At the right end of Exhibit 5, highlighted in green, are those utilities with the lowest proportion of customers added since 1988. These firms (DTE, AEE, AGR, FE, ED, LNT, PEG, GXP and ES) are concentrated in the Midwest, Mid-Atlantic and New England, where population growth has lagged the national average over the last 30 years. We believe therefore that these utilities’ distribution assets are likely to be materially older than the industry average. We note, however, that this is not necessarily the case; the absence of customer growth over the last 30 years would not have precluded these companies from investing to upgrade their aging distribution systems over this period, reducing the average age of system assets.

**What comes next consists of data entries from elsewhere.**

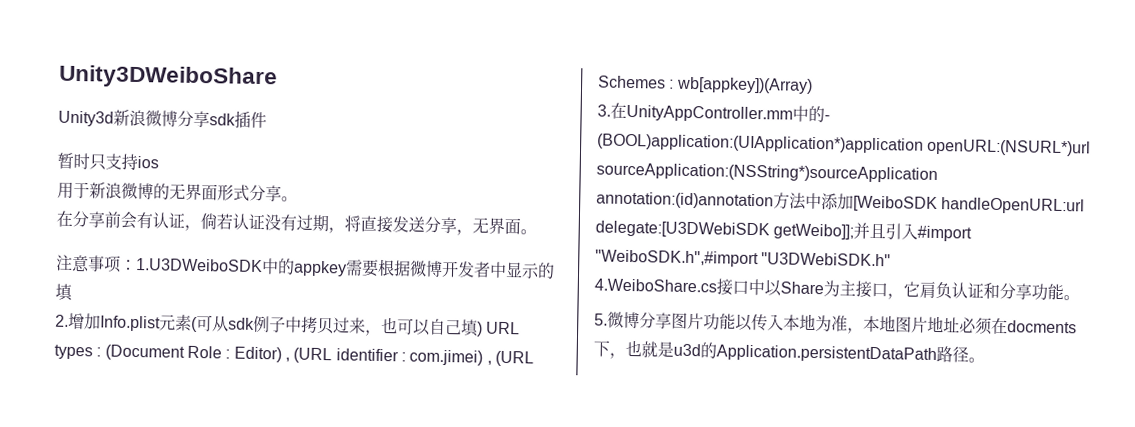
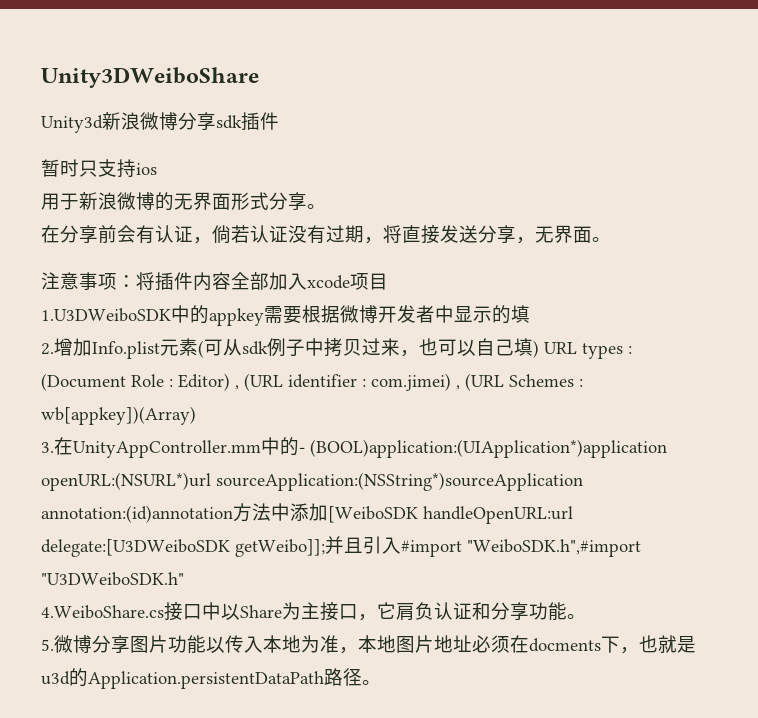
(137, 265) none -> [136,272,388,291] 将插件内容全部加入xcode项目 //
[595,220,770,239] delegate:[U3DWebiSDK -> [41,539,230,557] delegate:[U3DWeiboSDK
[761,252,892,267] "U3DWebiSDK.h" -> [41,572,184,586] "U3DWeiboSDK.h"

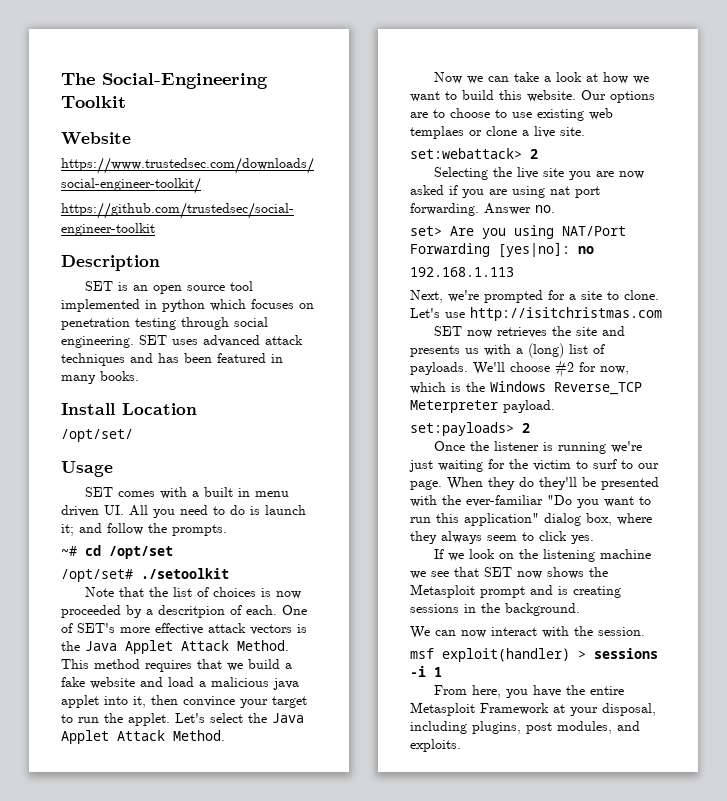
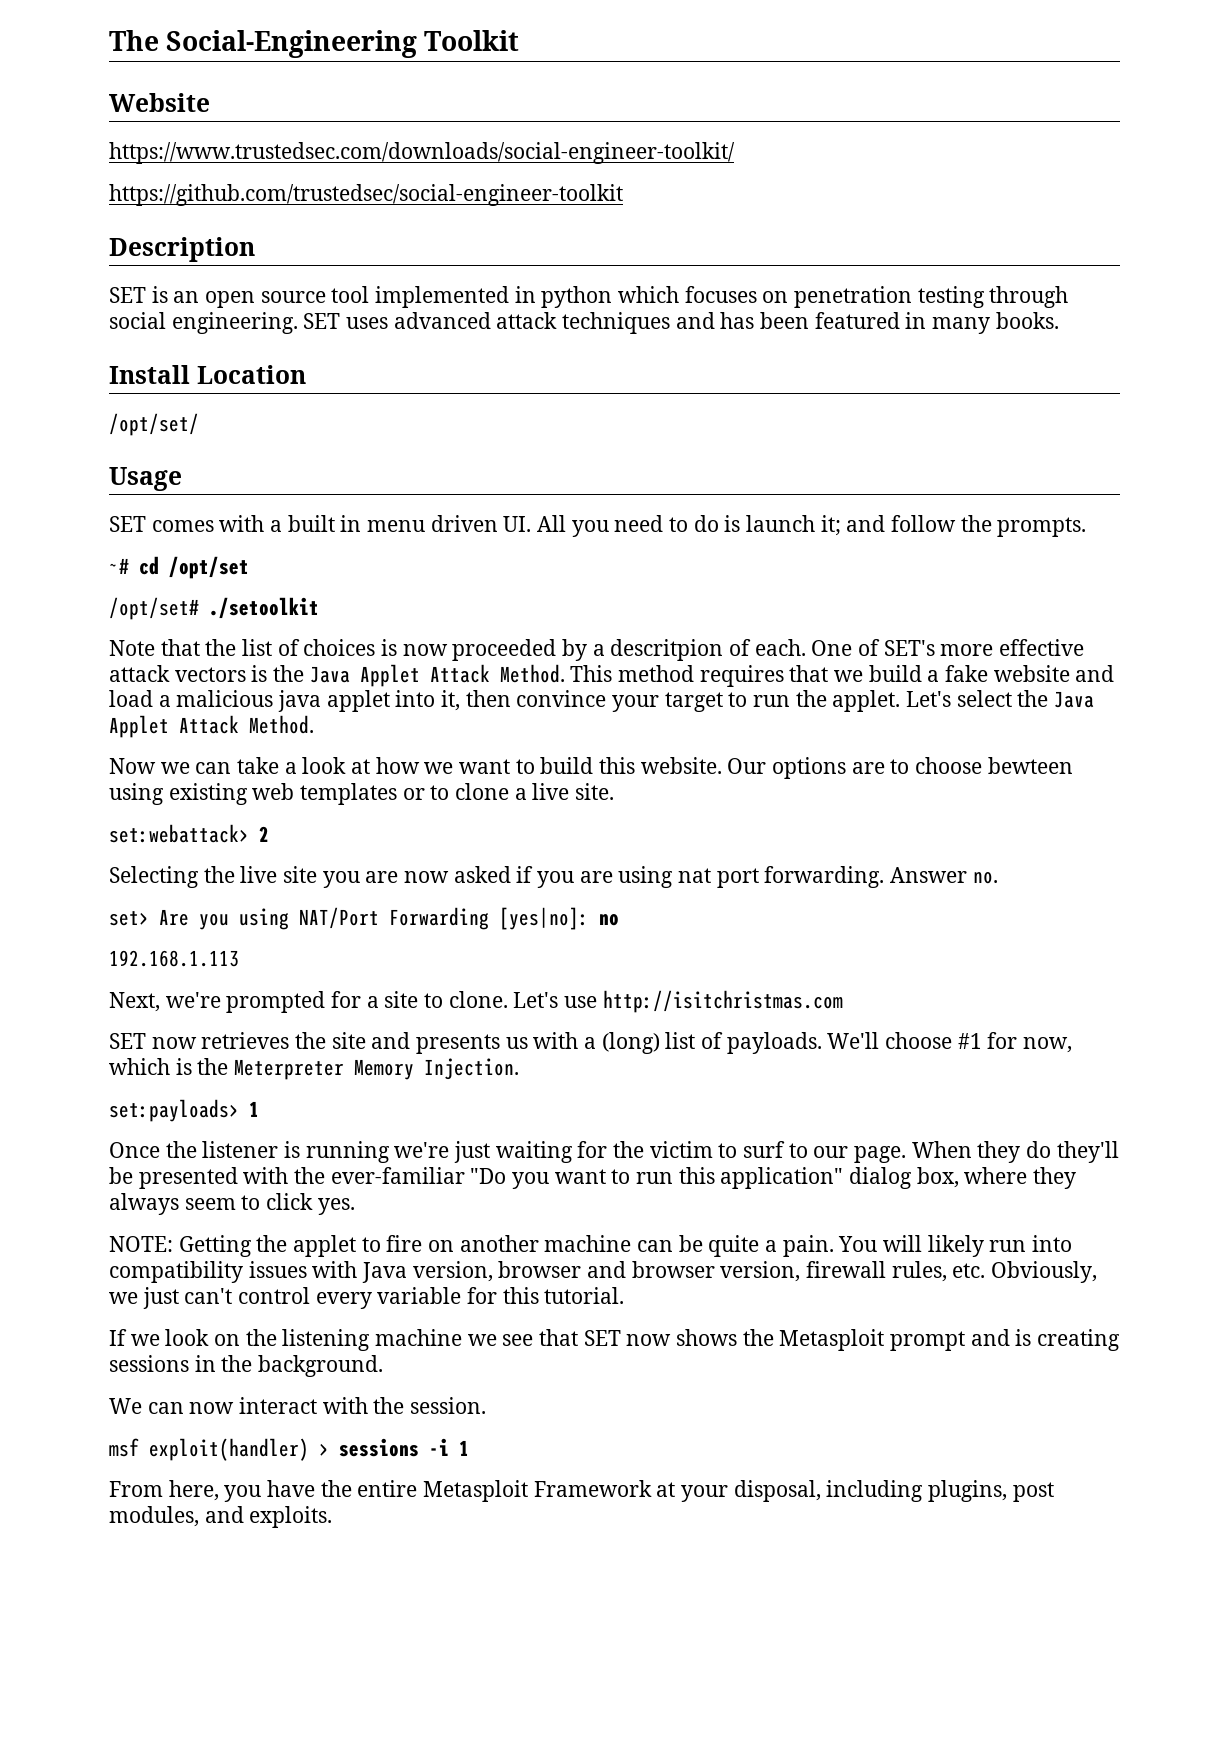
[495,108,613,121] [410,126,482,139] to use existing web templaes or -> [987,757,1073,774] [109,783,450,805] bewteen using existing web templates or to
[555,360,574,378] #2 -> [957,1033,982,1049] #1
[490,381,642,395] [410,400,555,413] Windows Reverse_TCP Meterpreter payload. -> [234,1058,520,1080] Meterpreter Memory Injection.
[522,423,530,433] 2 -> [249,1101,259,1117] 1
(594, 539) none -> [109,1235,1073,1257] [109,1261,1098,1283] [109,1287,625,1309] // NOTE: Getting the applet to fire on another machine can be quite a pain. You will likely run into compatibility issues with Java version, browser and browser version, firewall rules, etc. Obviously, we just can't control every variable for this tutorial.

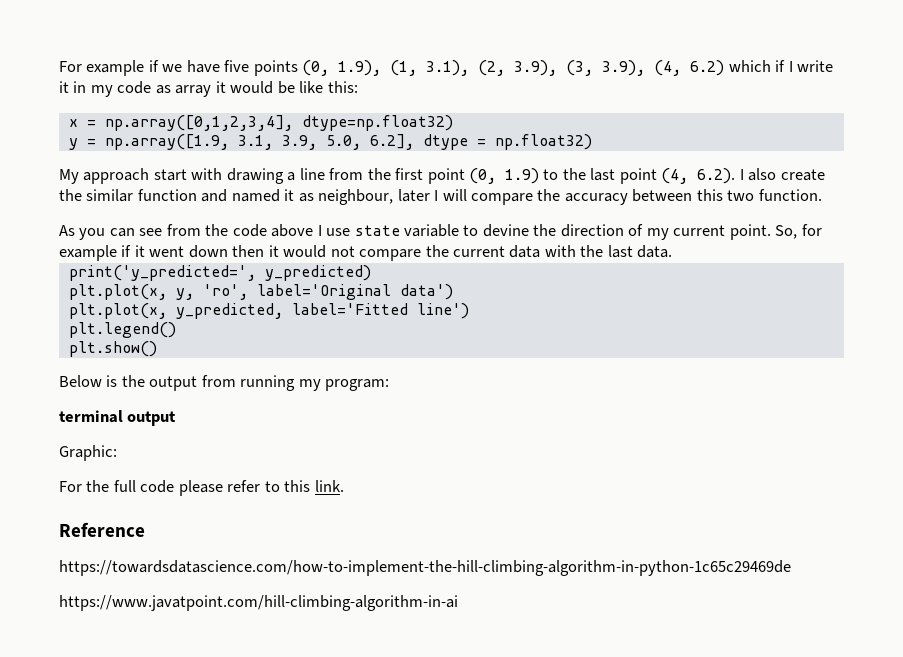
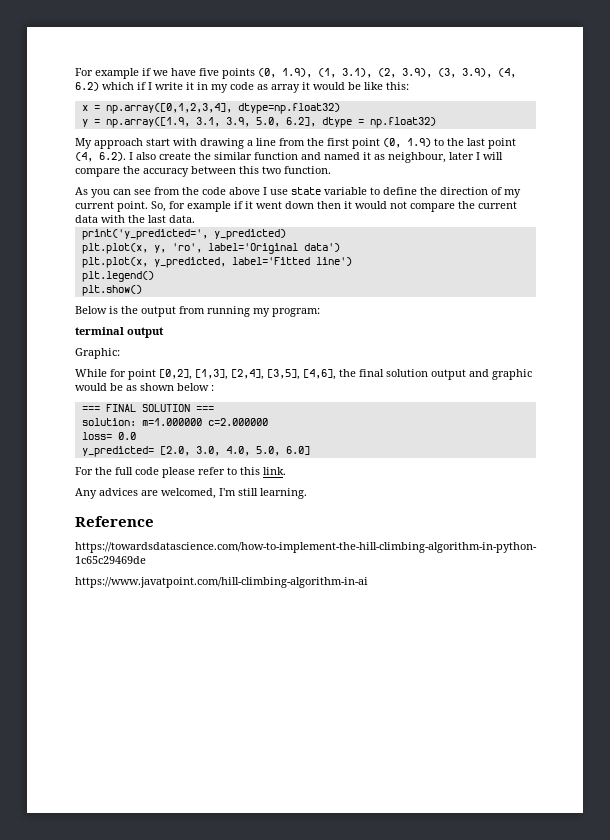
[482,224,529,237] devine -> [383,187,417,195] define
(117, 453) none -> [75,369,532,380] [75,383,214,391] [81,404,214,412] [81,418,268,426] [81,432,136,440] [81,446,310,457] // While for point [0,2], [1,3], [2,4], [3,5], [4,6], the final solution output and graphic would be as shown below : // === FINAL SOLUTION === // solution: m=1.000000 c=2.000000 // loss= 0.0 // y_predicted= [2.0, 3.0, 4.0, 5.0, 6.0]
(344, 486) none -> [75,488,307,499] // Any advices are welcomed, I'm still learning.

For a second perspective on the relative age of utilities’ distribution assets, we have estimated for each utility the ratio of its number of customers in 1967 to its number of customers today (see Exhibit 6). Because we do not have access to electronic data on the number of customers per utility prior to 1988, the estimates used in Exhibit 6 were derived by assuming that each utility’s customer growth over the years 1967-1988 matched the rate of growth in retail electricity consumers in the state as a whole. With the exception of CMS, the utilities identified on this basis as possibly having the oldest distribution networks (ED, AGR, FE, CMS, DTE, PEG and AEE) are also those so identified in Exhibit 5. Similarly, among those utilities identified in Exhibit 6 as having the lowest ratios of customers in 1967 to customers today, PNW, NEE, IDA, EE and CNP overlap with those identified as likely having the newest distribution systems in Exhibit 5.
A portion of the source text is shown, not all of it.